UMKM Teriak, Bisnis Makin Susah Gara-Gara Ulah Presiden
Pelaku usaha mikro, kecil, dan menengah mengeluhkan kondisi bisnis yang semakin berat akibat pelemahan nilai tukar rupiah terhadap dolar Amerika Serikat. Kenaikan kurs membuat harga bahan baku impor meningkat dan biaya produksi ikut membengkak. Dampak tersebut paling dirasakan pelaku usaha yang bergantung pada bahan baku dari luar negeri. Kondisi itu memicu kekhawatiran terhadap keberlangsungan usaha di berbagai sektor.

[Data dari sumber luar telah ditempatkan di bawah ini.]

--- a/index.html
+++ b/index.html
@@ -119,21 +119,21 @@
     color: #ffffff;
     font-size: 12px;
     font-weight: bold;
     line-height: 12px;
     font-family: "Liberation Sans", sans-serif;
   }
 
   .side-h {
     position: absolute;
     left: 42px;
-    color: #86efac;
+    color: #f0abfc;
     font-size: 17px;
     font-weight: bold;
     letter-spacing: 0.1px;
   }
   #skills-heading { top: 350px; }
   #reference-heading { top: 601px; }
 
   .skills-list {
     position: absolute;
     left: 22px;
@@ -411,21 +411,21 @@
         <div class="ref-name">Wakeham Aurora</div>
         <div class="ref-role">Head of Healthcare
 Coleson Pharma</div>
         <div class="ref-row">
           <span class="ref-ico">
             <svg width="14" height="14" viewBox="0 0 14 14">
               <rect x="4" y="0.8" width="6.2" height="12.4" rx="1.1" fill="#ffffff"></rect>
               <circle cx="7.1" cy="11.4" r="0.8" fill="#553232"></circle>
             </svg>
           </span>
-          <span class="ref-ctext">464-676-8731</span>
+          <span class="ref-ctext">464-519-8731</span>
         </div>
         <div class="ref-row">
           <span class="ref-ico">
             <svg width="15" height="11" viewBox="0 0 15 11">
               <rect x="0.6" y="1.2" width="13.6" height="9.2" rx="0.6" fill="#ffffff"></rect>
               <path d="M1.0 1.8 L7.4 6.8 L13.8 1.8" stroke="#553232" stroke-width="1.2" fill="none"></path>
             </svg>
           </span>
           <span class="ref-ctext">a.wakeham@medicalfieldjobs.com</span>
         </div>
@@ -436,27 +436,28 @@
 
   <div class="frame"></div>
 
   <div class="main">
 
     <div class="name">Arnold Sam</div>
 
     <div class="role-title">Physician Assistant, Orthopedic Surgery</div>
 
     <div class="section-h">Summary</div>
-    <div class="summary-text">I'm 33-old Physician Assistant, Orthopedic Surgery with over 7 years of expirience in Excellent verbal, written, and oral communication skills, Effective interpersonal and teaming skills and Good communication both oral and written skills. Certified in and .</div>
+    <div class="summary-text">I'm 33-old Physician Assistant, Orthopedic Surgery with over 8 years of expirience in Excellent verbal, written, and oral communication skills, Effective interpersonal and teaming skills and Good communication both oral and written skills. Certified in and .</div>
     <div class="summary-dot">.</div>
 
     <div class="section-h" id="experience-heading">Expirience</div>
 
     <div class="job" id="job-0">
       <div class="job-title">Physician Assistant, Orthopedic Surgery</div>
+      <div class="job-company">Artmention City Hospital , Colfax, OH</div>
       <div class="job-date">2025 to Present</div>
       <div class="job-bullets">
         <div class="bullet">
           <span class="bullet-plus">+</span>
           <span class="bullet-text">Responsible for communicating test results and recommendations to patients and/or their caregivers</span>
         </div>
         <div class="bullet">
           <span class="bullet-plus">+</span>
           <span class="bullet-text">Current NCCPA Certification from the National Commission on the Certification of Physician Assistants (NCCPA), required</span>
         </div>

Menteri UMKM Maman Abdurrahman mengakui pelemahan rupiah mulai memberikan tekanan kepada sebagian pelaku usaha. Menurutnya, dampak paling besar dirasakan UMKM yang menggunakan bahan baku impor dalam proses produksi. Kenaikan biaya tersebut sulit dihindari ketika nilai tukar terus berfluktuasi. Namun, pemerintah menilai tidak semua sektor UMKM mengalami tekanan yang sama.

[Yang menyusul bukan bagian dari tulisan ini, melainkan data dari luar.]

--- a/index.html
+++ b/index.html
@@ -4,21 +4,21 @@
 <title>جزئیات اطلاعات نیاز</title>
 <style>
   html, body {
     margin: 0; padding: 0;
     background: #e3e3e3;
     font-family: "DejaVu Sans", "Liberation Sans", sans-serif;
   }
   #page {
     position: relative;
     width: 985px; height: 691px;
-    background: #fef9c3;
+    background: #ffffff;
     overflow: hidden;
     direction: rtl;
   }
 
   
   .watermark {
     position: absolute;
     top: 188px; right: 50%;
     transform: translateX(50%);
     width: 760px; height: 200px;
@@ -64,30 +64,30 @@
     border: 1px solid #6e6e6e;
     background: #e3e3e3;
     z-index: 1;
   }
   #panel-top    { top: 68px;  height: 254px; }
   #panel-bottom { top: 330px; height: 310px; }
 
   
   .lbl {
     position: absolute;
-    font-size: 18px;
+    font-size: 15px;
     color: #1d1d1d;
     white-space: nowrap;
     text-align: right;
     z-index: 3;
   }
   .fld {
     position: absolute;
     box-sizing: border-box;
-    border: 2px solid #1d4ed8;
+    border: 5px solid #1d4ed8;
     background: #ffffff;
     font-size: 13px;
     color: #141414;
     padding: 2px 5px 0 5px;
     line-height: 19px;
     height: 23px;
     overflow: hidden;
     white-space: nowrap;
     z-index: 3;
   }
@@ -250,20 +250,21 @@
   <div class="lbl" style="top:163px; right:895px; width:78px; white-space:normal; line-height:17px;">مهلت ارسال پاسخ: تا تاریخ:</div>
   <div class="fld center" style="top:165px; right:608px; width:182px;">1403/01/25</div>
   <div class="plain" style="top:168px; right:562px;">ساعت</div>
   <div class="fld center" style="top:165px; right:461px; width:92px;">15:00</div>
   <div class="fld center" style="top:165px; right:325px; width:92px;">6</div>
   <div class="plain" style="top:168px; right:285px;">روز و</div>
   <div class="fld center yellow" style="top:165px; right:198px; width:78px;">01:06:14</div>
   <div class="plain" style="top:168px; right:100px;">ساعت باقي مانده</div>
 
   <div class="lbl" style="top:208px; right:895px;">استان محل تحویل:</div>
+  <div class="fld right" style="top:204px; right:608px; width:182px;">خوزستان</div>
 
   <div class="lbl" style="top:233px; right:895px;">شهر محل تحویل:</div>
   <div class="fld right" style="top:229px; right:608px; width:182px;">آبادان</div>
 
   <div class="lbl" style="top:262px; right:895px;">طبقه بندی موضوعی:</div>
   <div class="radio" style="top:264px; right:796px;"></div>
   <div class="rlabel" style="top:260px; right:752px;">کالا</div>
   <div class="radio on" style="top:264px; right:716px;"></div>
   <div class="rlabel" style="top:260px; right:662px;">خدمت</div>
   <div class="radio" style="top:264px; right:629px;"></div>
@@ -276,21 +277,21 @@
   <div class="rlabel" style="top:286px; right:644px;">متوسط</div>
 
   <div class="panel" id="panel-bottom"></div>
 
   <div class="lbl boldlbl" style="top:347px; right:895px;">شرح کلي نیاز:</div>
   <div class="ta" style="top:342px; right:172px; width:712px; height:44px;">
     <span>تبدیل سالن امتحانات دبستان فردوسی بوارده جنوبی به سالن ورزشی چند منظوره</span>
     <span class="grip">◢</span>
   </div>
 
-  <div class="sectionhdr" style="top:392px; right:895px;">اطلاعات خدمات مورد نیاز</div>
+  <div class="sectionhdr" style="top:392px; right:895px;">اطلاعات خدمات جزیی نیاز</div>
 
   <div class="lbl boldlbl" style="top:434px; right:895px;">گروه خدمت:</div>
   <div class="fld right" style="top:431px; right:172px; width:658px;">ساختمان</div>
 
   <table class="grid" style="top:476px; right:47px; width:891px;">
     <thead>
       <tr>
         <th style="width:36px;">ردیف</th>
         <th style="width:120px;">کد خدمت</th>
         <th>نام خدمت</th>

Maman menjelaskan pemerintah terus memantau perkembangan kondisi ekonomi dan dampaknya terhadap pelaku usaha. Berbagai langkah disiapkan untuk menjaga daya saing UMKM di tengah tekanan ekonomi global. Pemerintah juga mendorong penggunaan bahan baku lokal agar ketergantungan terhadap impor dapat dikurangi. Selain itu, pelaku usaha diharapkan meningkatkan efisiensi dan memperluas pasar produk dalam negeri.

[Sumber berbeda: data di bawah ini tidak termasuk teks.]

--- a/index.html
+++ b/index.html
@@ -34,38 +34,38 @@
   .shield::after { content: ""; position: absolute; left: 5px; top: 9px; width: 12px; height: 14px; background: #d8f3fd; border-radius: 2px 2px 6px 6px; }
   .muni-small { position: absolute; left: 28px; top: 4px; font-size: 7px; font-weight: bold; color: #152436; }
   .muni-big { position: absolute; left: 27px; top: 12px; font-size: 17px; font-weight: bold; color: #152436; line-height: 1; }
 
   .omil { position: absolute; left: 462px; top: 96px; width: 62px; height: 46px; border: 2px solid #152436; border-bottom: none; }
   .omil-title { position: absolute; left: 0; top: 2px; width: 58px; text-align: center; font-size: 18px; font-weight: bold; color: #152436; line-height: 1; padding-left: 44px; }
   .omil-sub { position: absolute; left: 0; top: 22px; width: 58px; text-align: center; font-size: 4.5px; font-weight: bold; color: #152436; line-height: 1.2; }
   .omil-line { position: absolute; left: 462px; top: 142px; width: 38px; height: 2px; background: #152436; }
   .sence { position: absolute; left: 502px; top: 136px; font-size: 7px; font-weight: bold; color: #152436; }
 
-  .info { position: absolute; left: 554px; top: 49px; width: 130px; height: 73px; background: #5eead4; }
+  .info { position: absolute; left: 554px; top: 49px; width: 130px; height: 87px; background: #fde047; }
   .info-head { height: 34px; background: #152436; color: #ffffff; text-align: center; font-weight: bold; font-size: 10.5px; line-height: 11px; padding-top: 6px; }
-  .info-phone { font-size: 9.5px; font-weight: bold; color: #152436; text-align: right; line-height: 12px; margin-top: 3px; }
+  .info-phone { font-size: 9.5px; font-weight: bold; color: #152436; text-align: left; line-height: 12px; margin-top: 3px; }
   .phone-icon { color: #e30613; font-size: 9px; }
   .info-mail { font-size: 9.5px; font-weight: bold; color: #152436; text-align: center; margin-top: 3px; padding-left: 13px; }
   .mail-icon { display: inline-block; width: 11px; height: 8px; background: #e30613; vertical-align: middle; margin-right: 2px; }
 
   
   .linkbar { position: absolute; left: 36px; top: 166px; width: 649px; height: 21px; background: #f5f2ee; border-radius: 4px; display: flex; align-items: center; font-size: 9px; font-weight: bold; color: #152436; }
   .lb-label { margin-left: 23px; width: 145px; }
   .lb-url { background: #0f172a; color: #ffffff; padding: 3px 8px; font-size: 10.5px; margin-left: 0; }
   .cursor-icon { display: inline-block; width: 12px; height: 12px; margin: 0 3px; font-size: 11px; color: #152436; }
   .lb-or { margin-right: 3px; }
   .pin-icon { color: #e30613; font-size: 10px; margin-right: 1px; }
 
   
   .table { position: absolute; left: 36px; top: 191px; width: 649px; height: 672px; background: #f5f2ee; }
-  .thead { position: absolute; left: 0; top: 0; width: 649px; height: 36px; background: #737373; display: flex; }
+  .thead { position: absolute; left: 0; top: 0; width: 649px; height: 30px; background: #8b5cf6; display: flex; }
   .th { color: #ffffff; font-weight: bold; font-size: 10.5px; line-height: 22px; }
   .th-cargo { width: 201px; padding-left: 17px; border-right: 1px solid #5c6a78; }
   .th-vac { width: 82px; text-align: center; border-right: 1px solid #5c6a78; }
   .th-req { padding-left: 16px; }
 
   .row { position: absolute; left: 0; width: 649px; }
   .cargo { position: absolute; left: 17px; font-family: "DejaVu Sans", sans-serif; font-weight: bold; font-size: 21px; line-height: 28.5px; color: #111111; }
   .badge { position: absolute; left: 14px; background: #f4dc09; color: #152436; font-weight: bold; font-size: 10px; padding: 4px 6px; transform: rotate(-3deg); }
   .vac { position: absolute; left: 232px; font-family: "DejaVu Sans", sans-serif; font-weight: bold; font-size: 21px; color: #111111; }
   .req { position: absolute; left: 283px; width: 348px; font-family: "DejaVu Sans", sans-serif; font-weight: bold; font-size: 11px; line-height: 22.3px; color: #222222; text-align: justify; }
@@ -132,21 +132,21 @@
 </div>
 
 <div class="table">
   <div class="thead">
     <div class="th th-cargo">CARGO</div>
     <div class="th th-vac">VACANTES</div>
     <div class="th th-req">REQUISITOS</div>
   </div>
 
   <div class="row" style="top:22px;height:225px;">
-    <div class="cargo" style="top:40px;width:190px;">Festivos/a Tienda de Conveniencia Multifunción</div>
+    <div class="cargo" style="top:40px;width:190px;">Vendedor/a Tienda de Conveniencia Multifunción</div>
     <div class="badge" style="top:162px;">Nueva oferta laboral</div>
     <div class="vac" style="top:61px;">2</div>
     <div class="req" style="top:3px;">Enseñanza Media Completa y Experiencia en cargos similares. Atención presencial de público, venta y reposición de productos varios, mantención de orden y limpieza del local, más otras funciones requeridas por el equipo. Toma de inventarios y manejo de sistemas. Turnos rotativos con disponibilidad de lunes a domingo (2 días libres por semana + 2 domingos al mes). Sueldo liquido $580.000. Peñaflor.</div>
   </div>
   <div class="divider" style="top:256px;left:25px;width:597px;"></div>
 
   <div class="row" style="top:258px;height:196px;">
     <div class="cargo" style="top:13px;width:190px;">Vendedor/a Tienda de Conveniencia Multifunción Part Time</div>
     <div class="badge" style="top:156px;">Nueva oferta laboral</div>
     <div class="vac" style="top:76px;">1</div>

Meski menghadapi tantangan, pemerintah menegaskan komitmennya memperkuat sektor UMKM melalui berbagai program pemberdayaan. Dukungan tersebut meliputi akses pembiayaan, perlindungan usaha, hingga perluasan pasar produk lokal. Pemerintah berharap kebijakan tersebut membantu pelaku usaha bertahan di tengah gejolak ekonomi. UMKM tetap dipandang sebagai tulang punggung perekonomian nasional dan penyerap tenaga kerja terbesar di Indonesia.